## Exercise brief
Scan the entries below for the word "植树造林种草", then copy each line that holds it.

==== Dataset entries ====

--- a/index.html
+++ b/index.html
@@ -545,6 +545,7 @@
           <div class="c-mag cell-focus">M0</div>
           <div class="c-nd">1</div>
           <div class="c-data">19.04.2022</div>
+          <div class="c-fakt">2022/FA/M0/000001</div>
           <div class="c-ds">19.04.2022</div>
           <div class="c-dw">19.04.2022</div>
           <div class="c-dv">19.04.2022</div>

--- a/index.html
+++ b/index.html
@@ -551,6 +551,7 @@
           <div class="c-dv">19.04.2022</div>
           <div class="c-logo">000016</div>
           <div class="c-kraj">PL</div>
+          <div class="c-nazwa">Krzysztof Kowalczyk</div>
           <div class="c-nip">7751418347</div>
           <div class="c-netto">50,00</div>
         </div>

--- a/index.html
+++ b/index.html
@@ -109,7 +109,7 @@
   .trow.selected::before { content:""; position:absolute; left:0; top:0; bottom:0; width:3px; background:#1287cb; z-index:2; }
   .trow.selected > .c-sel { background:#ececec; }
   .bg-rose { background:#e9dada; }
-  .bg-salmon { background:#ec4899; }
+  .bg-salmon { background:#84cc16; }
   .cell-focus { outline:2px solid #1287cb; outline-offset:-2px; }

====
==== Dataset entries ====

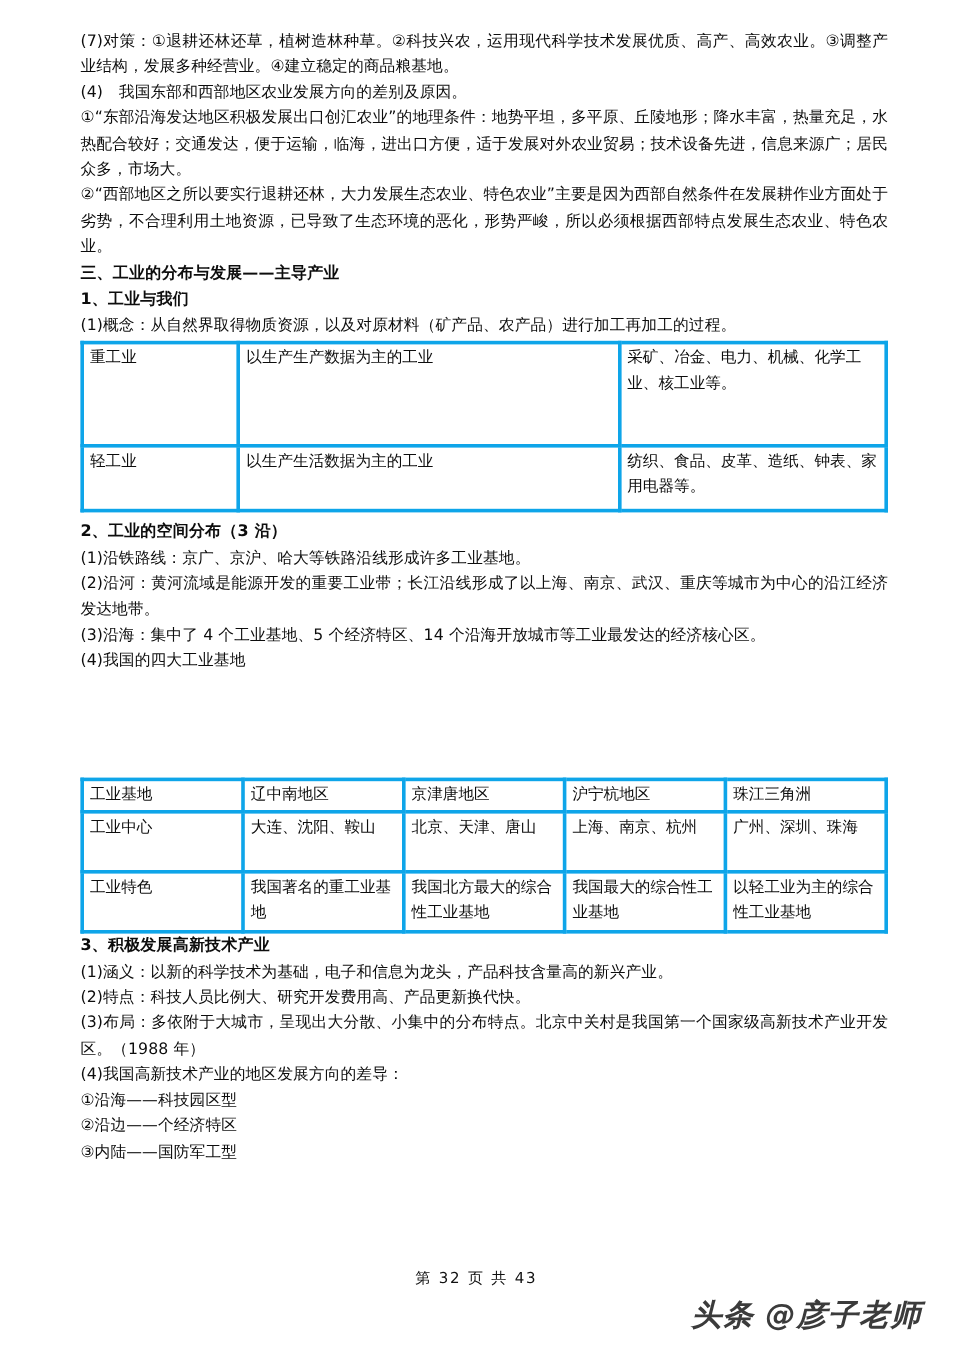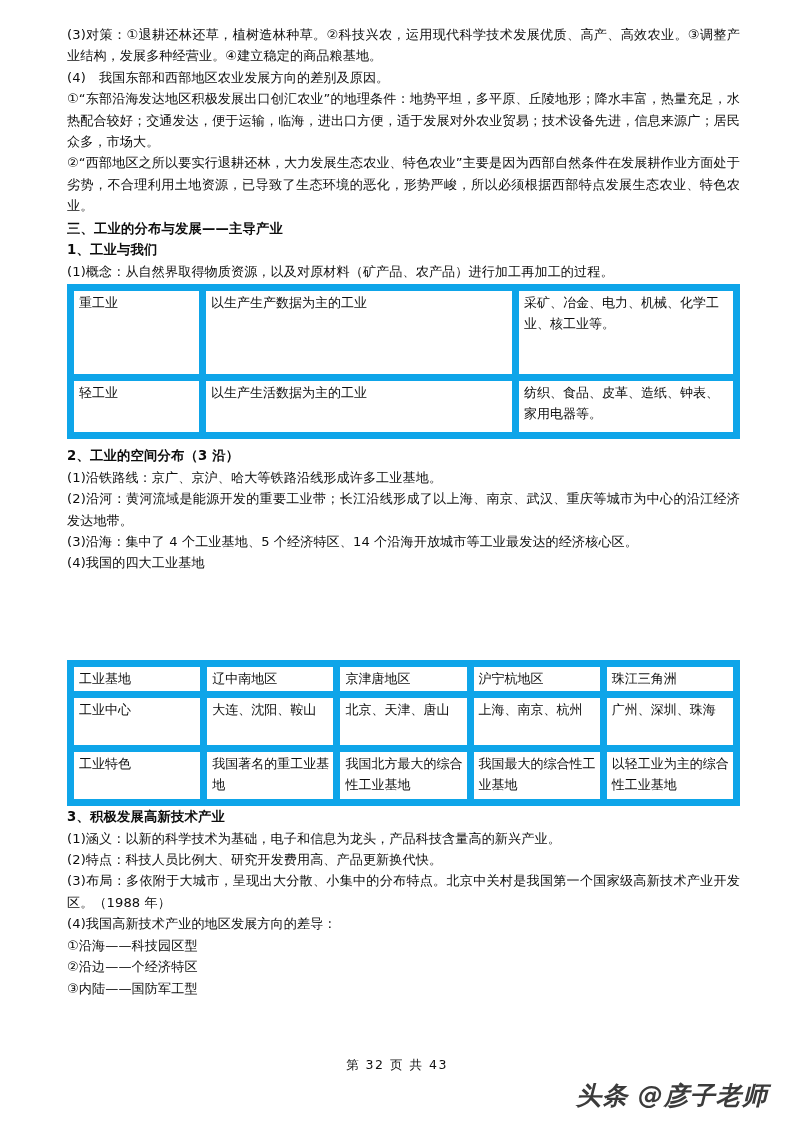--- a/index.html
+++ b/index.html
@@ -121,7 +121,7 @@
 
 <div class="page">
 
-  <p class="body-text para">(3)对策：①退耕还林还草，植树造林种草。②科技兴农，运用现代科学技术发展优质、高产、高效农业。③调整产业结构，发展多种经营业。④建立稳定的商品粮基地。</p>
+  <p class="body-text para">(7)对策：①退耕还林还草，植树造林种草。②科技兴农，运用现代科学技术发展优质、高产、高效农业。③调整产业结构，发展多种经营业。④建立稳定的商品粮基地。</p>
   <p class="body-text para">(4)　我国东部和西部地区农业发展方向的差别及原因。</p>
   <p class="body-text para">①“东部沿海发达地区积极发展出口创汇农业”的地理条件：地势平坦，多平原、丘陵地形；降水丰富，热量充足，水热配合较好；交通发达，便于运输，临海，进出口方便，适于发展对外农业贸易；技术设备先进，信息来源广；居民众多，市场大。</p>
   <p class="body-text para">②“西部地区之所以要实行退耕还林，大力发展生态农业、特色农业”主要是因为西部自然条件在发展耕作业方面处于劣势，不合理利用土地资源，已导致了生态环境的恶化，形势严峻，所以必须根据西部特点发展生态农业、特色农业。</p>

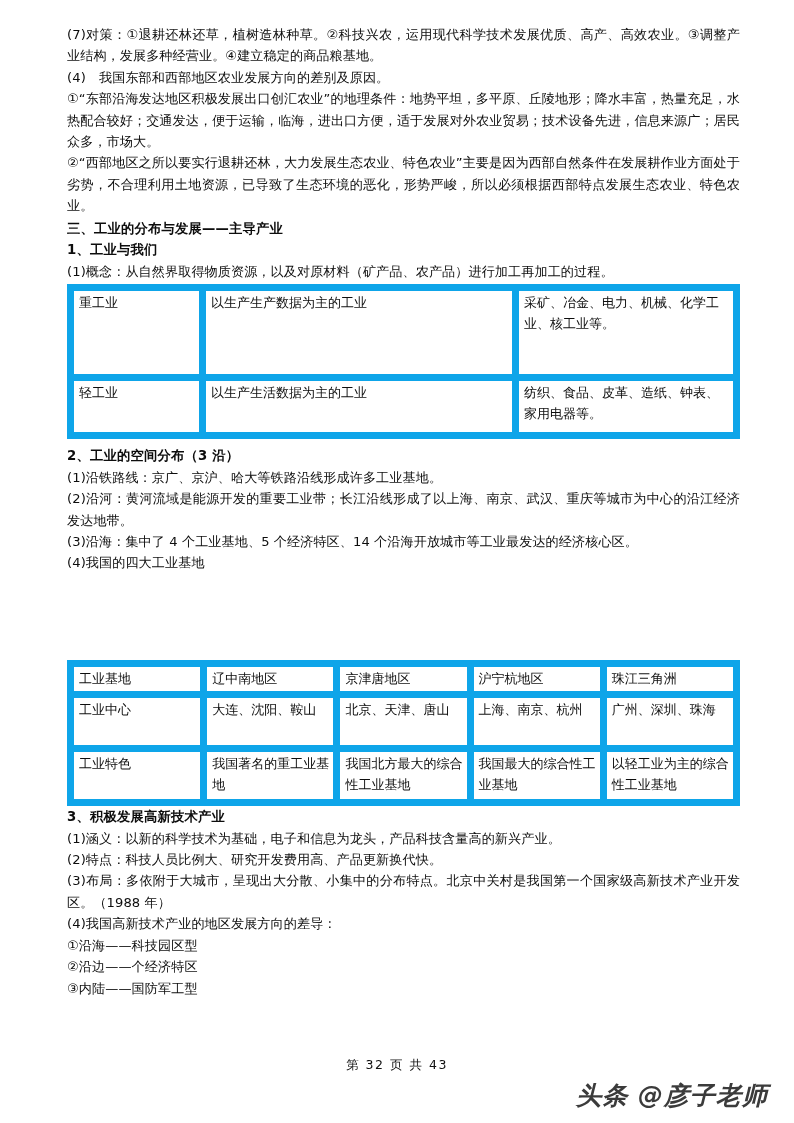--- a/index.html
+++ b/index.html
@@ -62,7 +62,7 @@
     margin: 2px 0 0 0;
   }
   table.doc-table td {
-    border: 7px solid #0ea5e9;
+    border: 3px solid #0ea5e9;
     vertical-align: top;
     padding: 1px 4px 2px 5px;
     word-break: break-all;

====

## Your solution
-  <p class="body-text para">(3)对策：①退耕还林还草，植树造林种草。②科技兴农，运用现代科学技术发展优质、高产、高效农业。③调整产业结构，发展多种经营业。④建立稳定的商品粮基地。</p>
+  <p class="body-text para">(7)对策：①退耕还林还草，植树造林种草。②科技兴农，运用现代科学技术发展优质、高产、高效农业。③调整产业结构，发展多种经营业。④建立稳定的商品粮基地。</p>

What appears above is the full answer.